Weaknesses: 1. Section 3.1 mainly summarizes the technical details described in [6]. The main contribution is in Section 3.2. The authors are suggested reorganizing these Sections to highlight the contribution. The readers may also better understand the main contribution. 2. In "Decorrelated clustering heads", the authors generate two augmented examples. I don't understand why doubling the examples only increasing the cost of the algorithm by only a small amount. 3. In Table 2, the authors compared SeLa. What's the baseline of SeLA using visual and audio features?

Correctness: The method is technically sound.

Clarity: This paper is very well written.

Relation to Prior Work: The references and discussions are sufficient.

Reproducibility: Yes

Additional Feedback: Final rating ================= I am satisfied with the authors' feedback. I would keep my rating unchanged.


Review 4

Summary and Contributions: This paper presents a way to learn from unlabeled videos by using clustering across multiple modalities. The biggest contribution is in the formulation of a clustering method that takes multiple modalities to a single cluster label.

Strengths: The paper is well written, understandable, and makes a nice contribution. The experiments are thorough and show the benefit of the approach.

Weaknesses: - The claim "In this paper, we are thus interested in developing methods to cluster video datasets without manual supervision, substantially reducing the cost of labelling video data." is a bit misleading, given that the method is evaluated on existing datasets by ignoring the labels. Due to this, the method is trained on some human annotated data as the videos in these datasets (e.g., Kinetics) have had significant annotation in the selection of the temporal intervals and contents of the videos. They already belong to a set of actions. Instead, to support this claim, unlabeled and unannotated videos should be used. As the additional cost of labeling an action is quite small compared to the temporal selection of an action in a clip. - Some of the ideas seem quite similar to those introduced in Evolving Losses for Unsupervised Video Representation Learning [58]. It would be good to better clarify the conceptual differences between these works.

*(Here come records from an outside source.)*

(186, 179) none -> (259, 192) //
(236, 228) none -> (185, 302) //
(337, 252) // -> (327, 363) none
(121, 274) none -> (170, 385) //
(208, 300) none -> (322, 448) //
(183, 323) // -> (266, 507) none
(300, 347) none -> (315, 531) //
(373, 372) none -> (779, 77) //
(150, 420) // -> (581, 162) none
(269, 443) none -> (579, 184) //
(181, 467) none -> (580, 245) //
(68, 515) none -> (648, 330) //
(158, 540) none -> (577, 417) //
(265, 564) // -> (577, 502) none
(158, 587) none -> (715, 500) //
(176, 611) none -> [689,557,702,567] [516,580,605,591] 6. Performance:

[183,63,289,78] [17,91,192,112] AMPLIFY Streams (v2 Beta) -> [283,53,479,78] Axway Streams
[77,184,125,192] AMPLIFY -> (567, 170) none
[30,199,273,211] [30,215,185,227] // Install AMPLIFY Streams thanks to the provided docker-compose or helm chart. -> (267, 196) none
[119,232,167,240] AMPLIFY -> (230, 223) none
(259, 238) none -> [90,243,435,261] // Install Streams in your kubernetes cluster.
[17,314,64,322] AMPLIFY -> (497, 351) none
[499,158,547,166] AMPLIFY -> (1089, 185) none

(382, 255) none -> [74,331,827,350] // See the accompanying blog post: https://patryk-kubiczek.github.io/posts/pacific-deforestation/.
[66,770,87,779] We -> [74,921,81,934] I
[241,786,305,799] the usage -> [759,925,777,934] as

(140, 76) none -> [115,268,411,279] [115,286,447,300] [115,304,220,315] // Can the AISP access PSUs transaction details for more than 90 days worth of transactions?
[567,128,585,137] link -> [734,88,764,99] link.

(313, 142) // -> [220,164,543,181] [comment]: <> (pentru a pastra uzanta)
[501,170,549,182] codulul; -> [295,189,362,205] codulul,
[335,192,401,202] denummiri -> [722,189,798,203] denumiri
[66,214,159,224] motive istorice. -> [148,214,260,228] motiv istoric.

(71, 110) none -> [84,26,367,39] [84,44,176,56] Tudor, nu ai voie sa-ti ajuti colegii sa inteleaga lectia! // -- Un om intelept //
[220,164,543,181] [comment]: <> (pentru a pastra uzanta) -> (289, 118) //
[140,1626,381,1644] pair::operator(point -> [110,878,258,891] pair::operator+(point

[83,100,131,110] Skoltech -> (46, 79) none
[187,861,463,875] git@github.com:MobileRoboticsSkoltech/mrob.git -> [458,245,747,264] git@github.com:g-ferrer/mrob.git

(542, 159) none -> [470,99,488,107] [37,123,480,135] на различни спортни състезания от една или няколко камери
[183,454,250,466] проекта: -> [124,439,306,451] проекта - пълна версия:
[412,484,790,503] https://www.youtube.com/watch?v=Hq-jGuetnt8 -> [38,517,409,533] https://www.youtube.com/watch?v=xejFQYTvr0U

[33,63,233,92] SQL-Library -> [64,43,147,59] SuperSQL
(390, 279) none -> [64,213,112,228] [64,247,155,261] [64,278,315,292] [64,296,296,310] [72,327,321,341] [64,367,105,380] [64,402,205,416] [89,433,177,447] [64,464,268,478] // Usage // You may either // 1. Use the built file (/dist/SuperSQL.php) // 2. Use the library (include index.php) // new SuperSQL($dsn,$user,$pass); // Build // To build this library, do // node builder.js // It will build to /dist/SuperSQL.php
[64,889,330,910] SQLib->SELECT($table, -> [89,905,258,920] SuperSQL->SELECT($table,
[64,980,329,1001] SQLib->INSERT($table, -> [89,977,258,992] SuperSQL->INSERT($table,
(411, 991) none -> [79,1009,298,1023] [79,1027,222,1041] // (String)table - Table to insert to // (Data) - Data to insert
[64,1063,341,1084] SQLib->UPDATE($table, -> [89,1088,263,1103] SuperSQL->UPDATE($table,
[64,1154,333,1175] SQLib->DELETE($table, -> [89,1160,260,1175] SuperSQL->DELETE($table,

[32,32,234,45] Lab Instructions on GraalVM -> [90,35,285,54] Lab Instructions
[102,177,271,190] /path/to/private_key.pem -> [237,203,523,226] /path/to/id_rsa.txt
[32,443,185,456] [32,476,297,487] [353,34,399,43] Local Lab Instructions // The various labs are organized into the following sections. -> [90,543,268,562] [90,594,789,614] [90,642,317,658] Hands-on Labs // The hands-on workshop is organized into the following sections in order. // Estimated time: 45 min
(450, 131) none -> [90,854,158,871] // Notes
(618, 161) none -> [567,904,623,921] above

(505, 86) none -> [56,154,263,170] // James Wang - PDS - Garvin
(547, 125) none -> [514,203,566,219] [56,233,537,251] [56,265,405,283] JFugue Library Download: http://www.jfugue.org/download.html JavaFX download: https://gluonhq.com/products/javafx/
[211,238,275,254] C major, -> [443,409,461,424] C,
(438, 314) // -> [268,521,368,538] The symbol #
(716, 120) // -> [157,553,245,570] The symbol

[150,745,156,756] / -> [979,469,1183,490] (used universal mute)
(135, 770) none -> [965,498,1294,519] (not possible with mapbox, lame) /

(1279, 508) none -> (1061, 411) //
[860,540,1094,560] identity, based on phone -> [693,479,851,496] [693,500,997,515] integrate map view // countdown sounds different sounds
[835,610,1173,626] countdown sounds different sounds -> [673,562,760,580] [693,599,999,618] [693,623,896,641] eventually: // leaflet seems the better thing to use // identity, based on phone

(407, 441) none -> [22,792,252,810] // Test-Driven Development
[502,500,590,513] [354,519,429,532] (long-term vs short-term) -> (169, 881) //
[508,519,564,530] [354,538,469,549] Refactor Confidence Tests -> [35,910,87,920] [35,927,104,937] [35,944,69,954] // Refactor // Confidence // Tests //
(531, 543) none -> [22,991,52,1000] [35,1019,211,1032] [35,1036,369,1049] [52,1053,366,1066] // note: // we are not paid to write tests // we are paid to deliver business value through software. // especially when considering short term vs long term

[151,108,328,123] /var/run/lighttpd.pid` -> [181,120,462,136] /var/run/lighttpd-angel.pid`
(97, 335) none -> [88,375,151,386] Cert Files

Specifically, "As part of this, we wish to account for the fact that semantic classes are not all equally probable, and tend instead to follow a Zipf distribution [1, 39]. We then evaluate the quality of the discovered labels by matching them to the ones provided by human annotators, using datasets where ground-truth labels are known" seems very similar to the ideas presented in [58]. - It would also be good to compare against [58] in Table A.5

Correctness: Yes

Clarity: Yes

Relation to Prior Work: Mostly, see weaknesses.

Reproducibility: Yes

Additional Feedback: For the broader impacts section, specifically "Few-label harmful content detection" I think it would be good to discuss potential biases in the few label setting. For example, if the few-label finetuning data only contains 1 race, will the method accurately work on other races or not? Overall, the broader impacts sections seems to only focus on the positive side of the paper and not really discuss any possible negative impacts which were asked for. The main negative discussed is essentially blaming the user, "Perhaps the most direct risk is that a user of the algorithm might overestimate its capabilities." which doesn't seem to fit the goal of the broader impacts section in discussing implications of the work. Overall, the paper is quite good and interesting. I would like to see the comments and concerns addresses to further strengthen the paper.